I am a PhD candidate in Comparative Literature with an Italian specialization at the Graduate Center of the City University of New York, where I have taught as an Adjunct Instructor at several campuses, including The City College, Hunter College, Baruch College and College of Staten Island. Within CUNY, I have designed and taught courses in Italian language, early modern literature, and contemporary Italian culture at undergraduate level.

Outside CUNY, I have taught Italian language and culture at Fashion Institute of Technology (SUNY) and The New School, developing pedagogical approaches that integrate visual and verbal media, gaming, and text-based tasks to foster experiential and critical engagement with Italian language and culture.

My research focuses on early modern Italian literature, particularly on protofeminist thought, female authorship, and the intersections of gender, theology, and social critique in convent writing.
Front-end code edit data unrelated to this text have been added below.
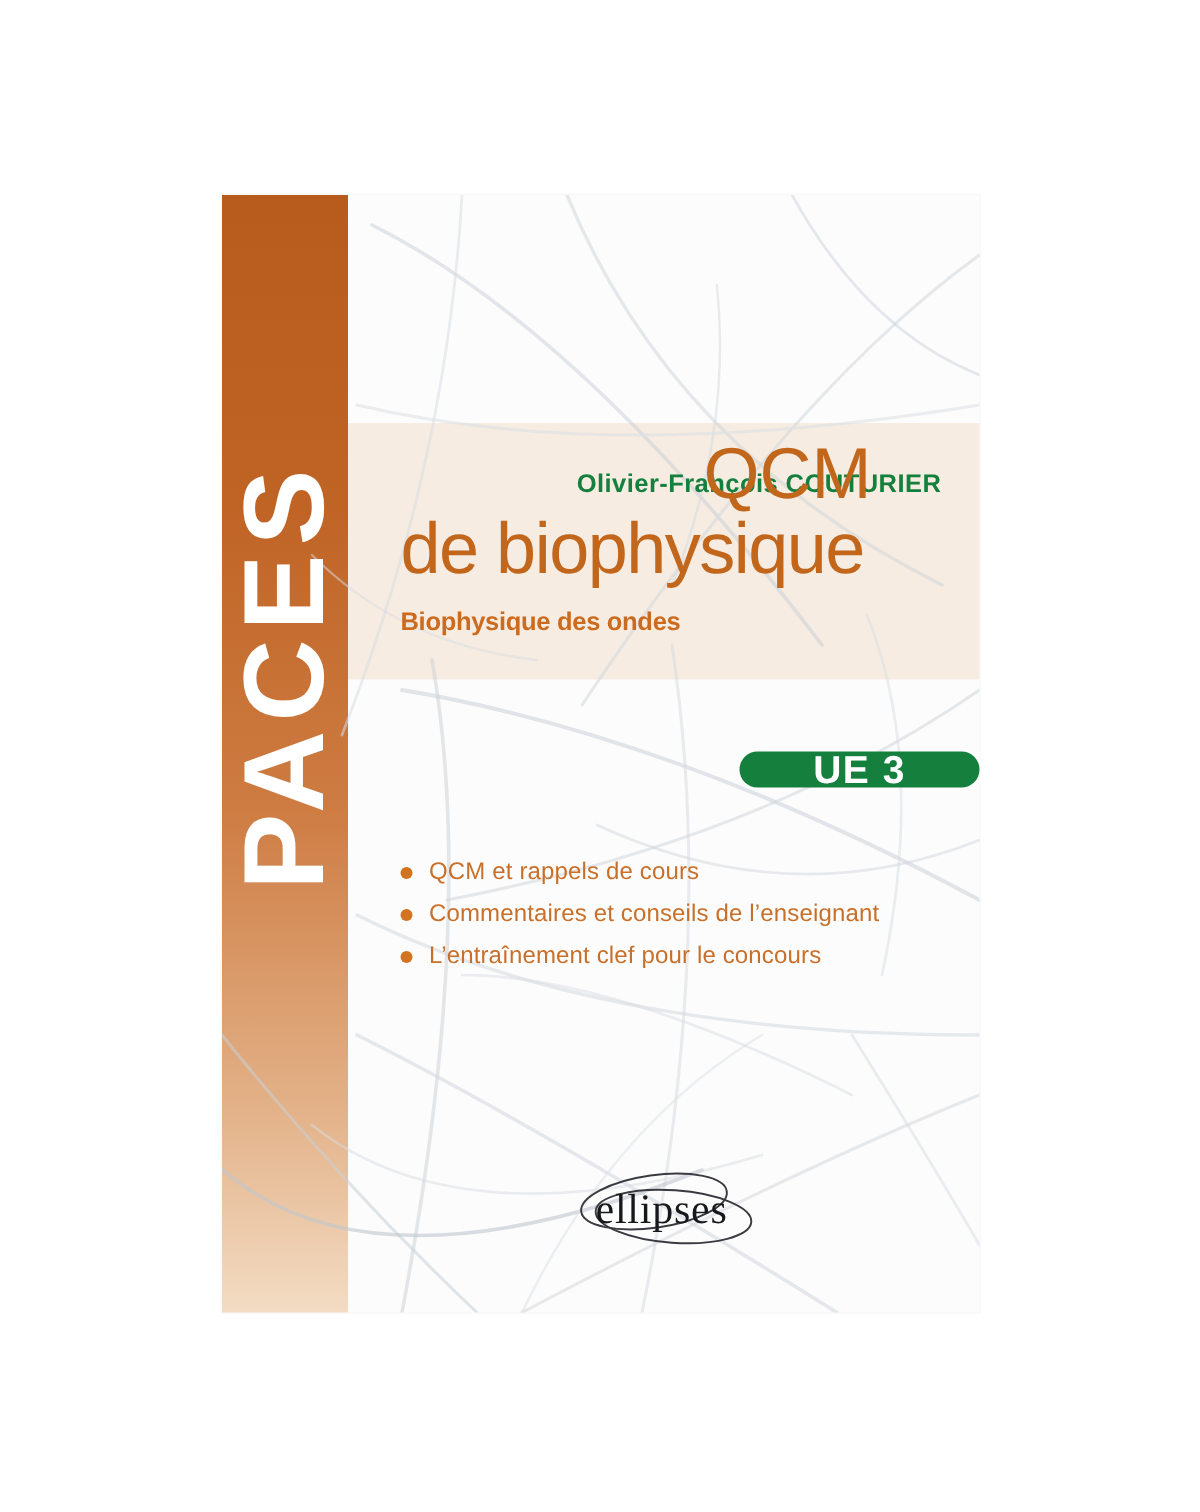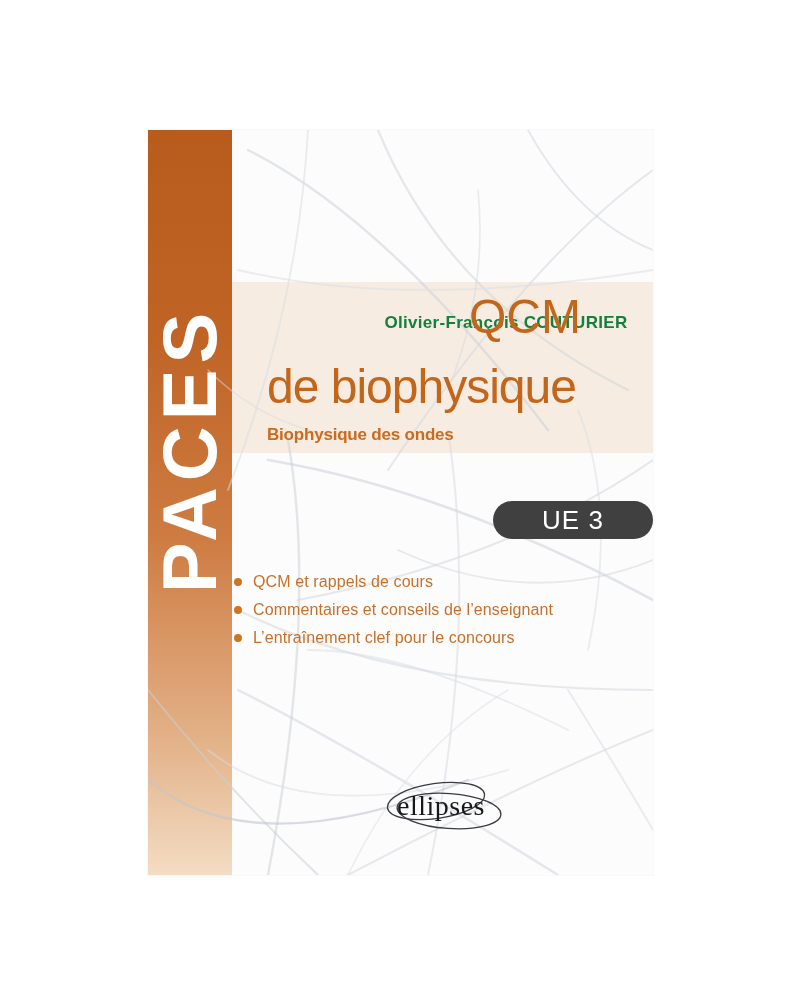--- a/index.html
+++ b/index.html
@@ -33,30 +33,30 @@
   .content{position:absolute;inset:0;z-index:3;}
   .author{
     position:absolute;left:358px;top:183px;transform:translateX(-50%);
     white-space:nowrap;font-size:17px;font-weight:bold;color:#15803d;letter-spacing:.3px;
   }
   .title-block{
     position:absolute;left:84px;right:0;top:152px;height:171px;
     padding:10px 72px 16px 35px;box-sizing:border-box;color:#c2661c;
   }
   .title-line1{font-size:48px;line-height:1.05;text-align:right;letter-spacing:0;}
-  .title-line2{font-size:48px;line-height:1.05;letter-spacing:-1px;white-space:nowrap;margin-top:20px;}
+  .title-line2{font-size:48px;line-height:1.05;letter-spacing:-1px;white-space:nowrap;margin-top:0;}
   .title-subtitle{font-size:17px;font-weight:bold;color:#cc6a1e;margin-top:12px;letter-spacing:-.2px;white-space:nowrap;}
   .ue-badge{
-    position:absolute;left:345px;right:0;top:371px;height:38px;
-    background:#404040;border-radius:19px;
+    position:absolute;left:345px;right:0;top:371px;height:24px;
+    background:#15803d;border-radius:19px;
     display:flex;align-items:center;justify-content:center;
-    color:#ffffff;font-weight:normal;font-size:26px;letter-spacing:1px;
+    color:#ffffff;font-weight:bold;font-size:26px;letter-spacing:1px;
   }
   .features{
-    position:absolute;left:86px;top:438px;margin:0;padding:0;list-style:none;
+    position:absolute;left:119px;top:438px;margin:0;padding:0;list-style:none;
   }
   .features li{
     display:flex;align-items:center;height:28px;
     color:#c8702a;font-size:16px;letter-spacing:.1px;white-space:nowrap;
   }
   .dot{
     width:8px;height:8px;border-radius:50%;background:#d0741f;
     margin-right:11px;flex:0 0 auto;
   }
   .publisher-logo{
My work on Arcangela Tarabotti and examines how women negotiated questions of intellectual and spiritual autonomy within the constraints of patriarchal and ecclesiastical systems.

I am currently exploring the reception and reinterpretation of early modern women’s texts within modern feminist and translation theory. Beyond the early modern period, my teaching and research also extend to Dante Studies, Media Studies, and Gender Studies, analyzing how cultural forms mediate identity, power, and literary production.